Material provided
------------------------------------------------------------------------
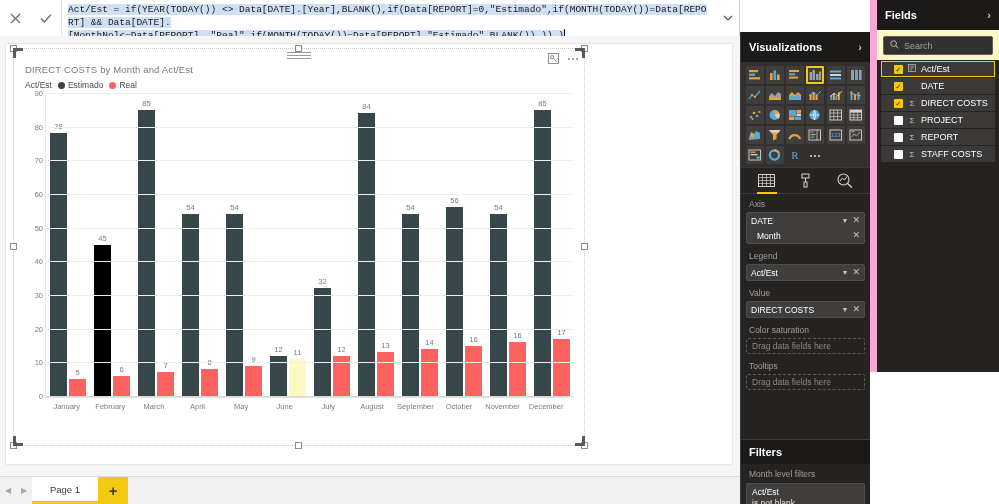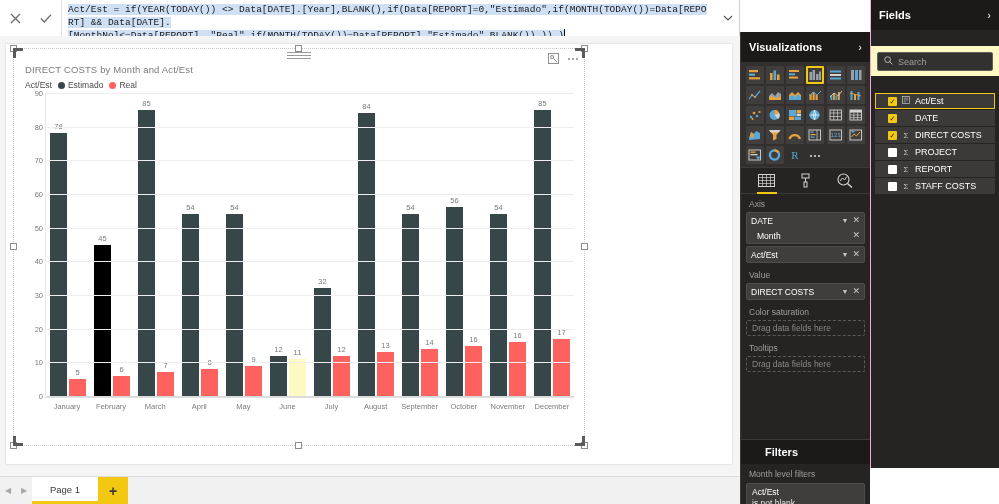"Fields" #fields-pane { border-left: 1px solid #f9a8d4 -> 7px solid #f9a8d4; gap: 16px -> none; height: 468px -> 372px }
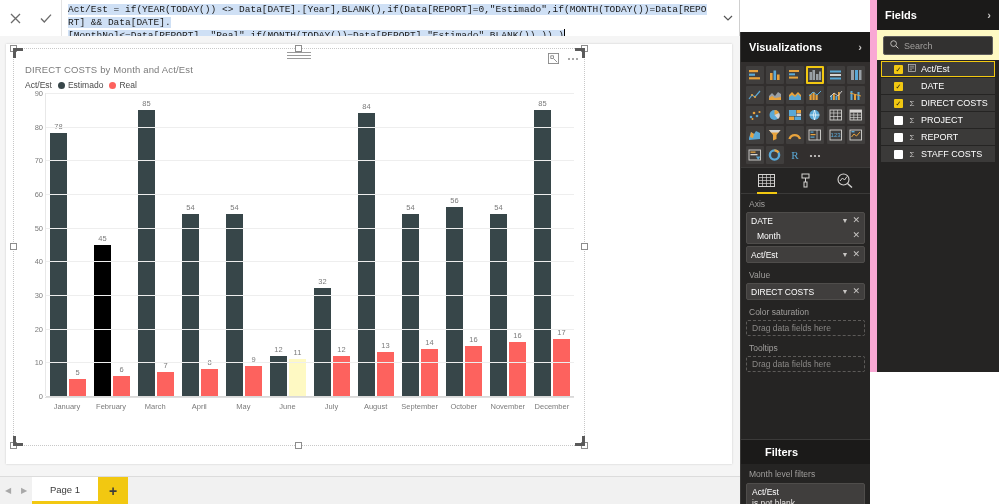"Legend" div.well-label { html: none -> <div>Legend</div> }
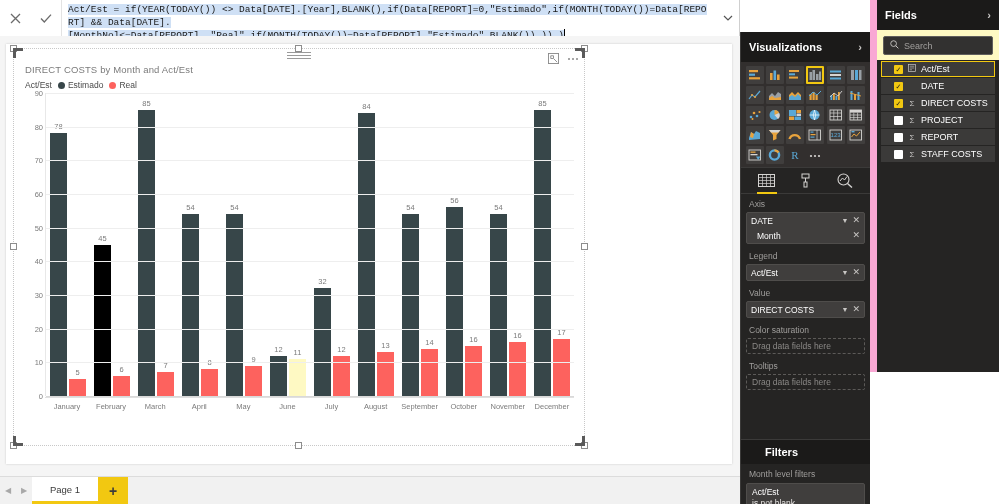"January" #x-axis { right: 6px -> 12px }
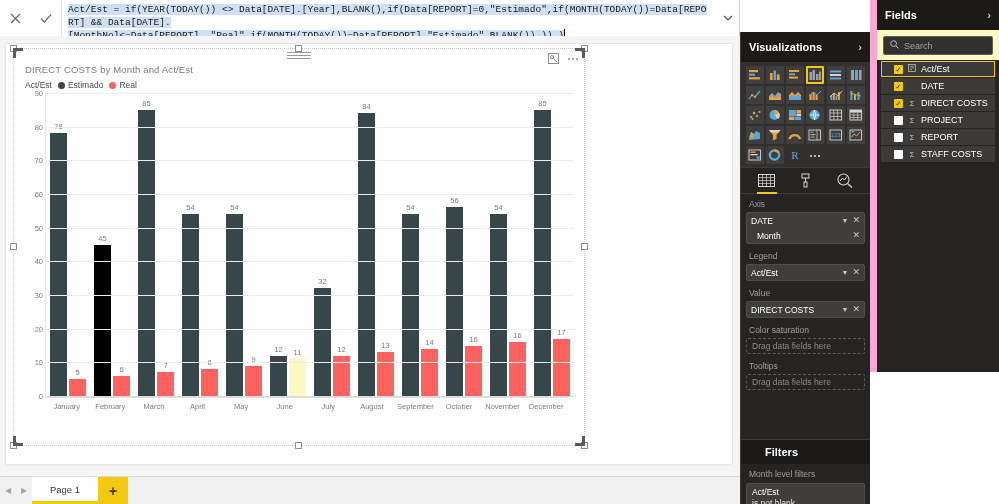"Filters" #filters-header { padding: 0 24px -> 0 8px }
------------------------------------------------------------------------
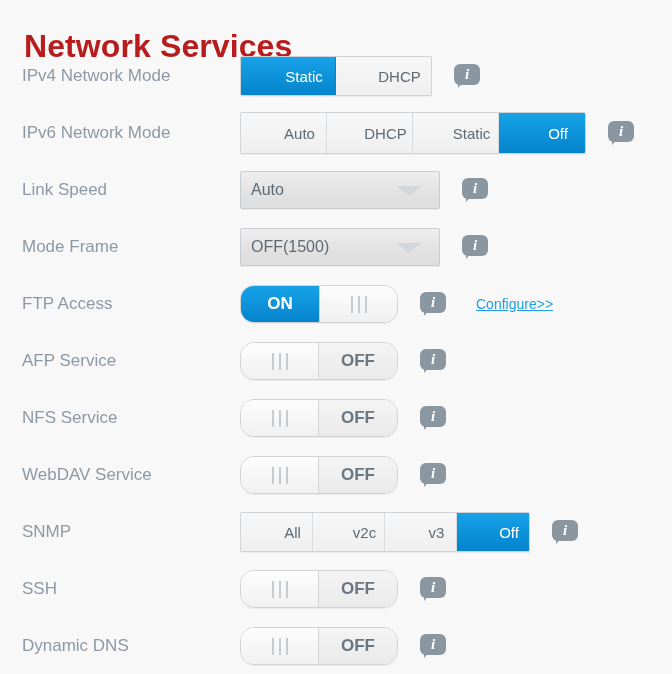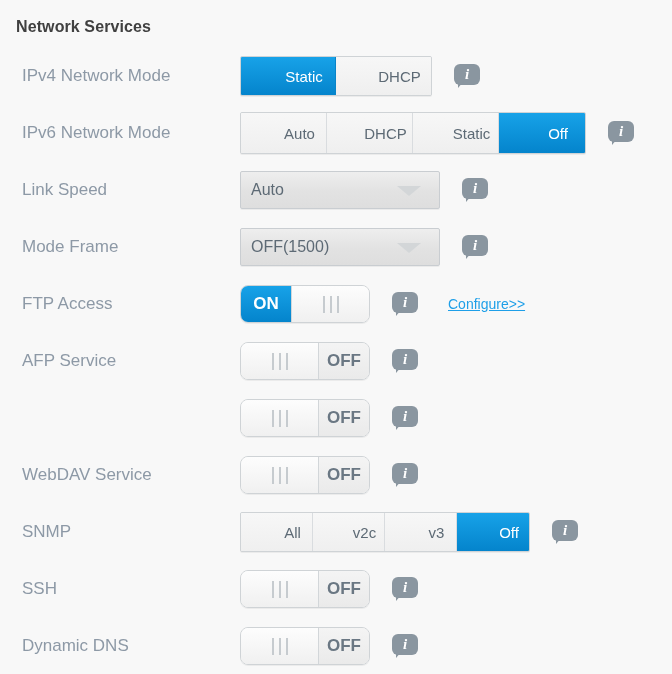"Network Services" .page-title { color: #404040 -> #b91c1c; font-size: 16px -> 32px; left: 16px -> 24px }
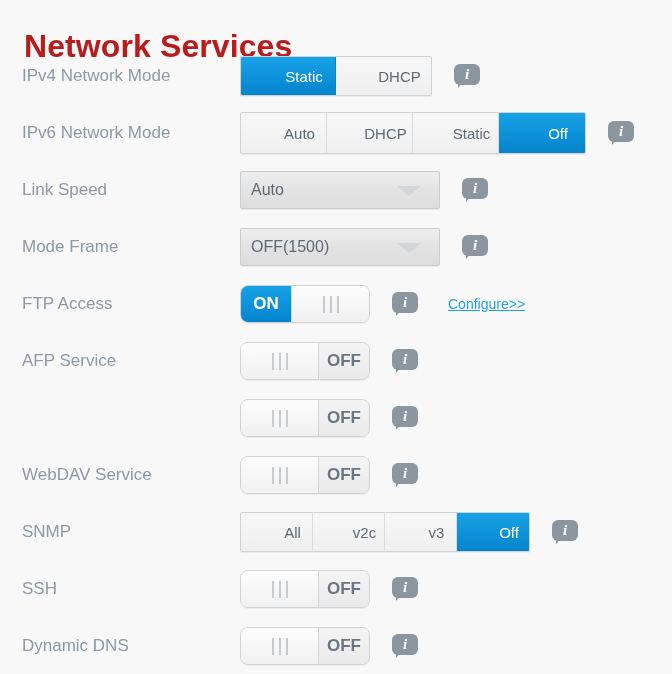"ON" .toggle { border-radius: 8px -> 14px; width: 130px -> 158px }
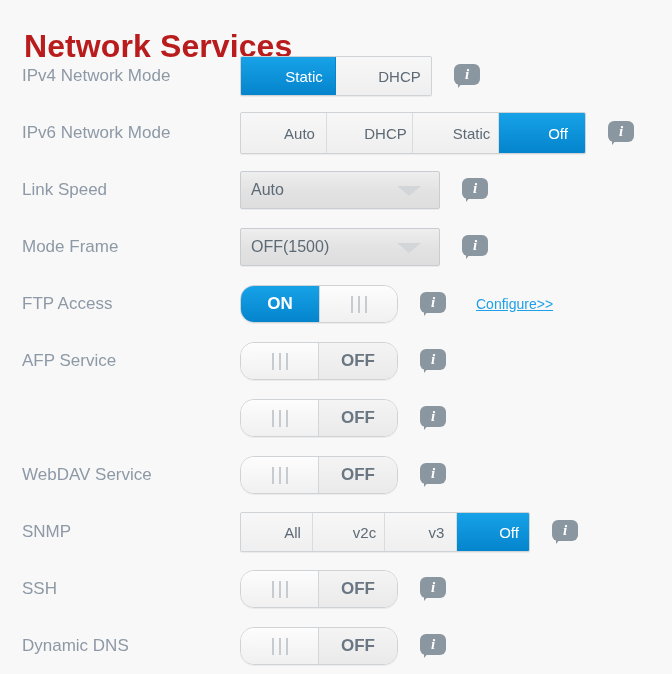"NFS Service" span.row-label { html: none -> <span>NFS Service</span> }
------------------------------------------------------------------------
What the task requires
Using the data above, output the line that has "border-radius: 8px ->", the line that has "none -> <span>NFS", and whatever lines fall between, each exactly as it stands and without pictures.

Result below
"ON" .toggle { border-radius: 8px -> 14px; width: 130px -> 158px }
"NFS Service" span.row-label { html: none -> <span>NFS Service</span> }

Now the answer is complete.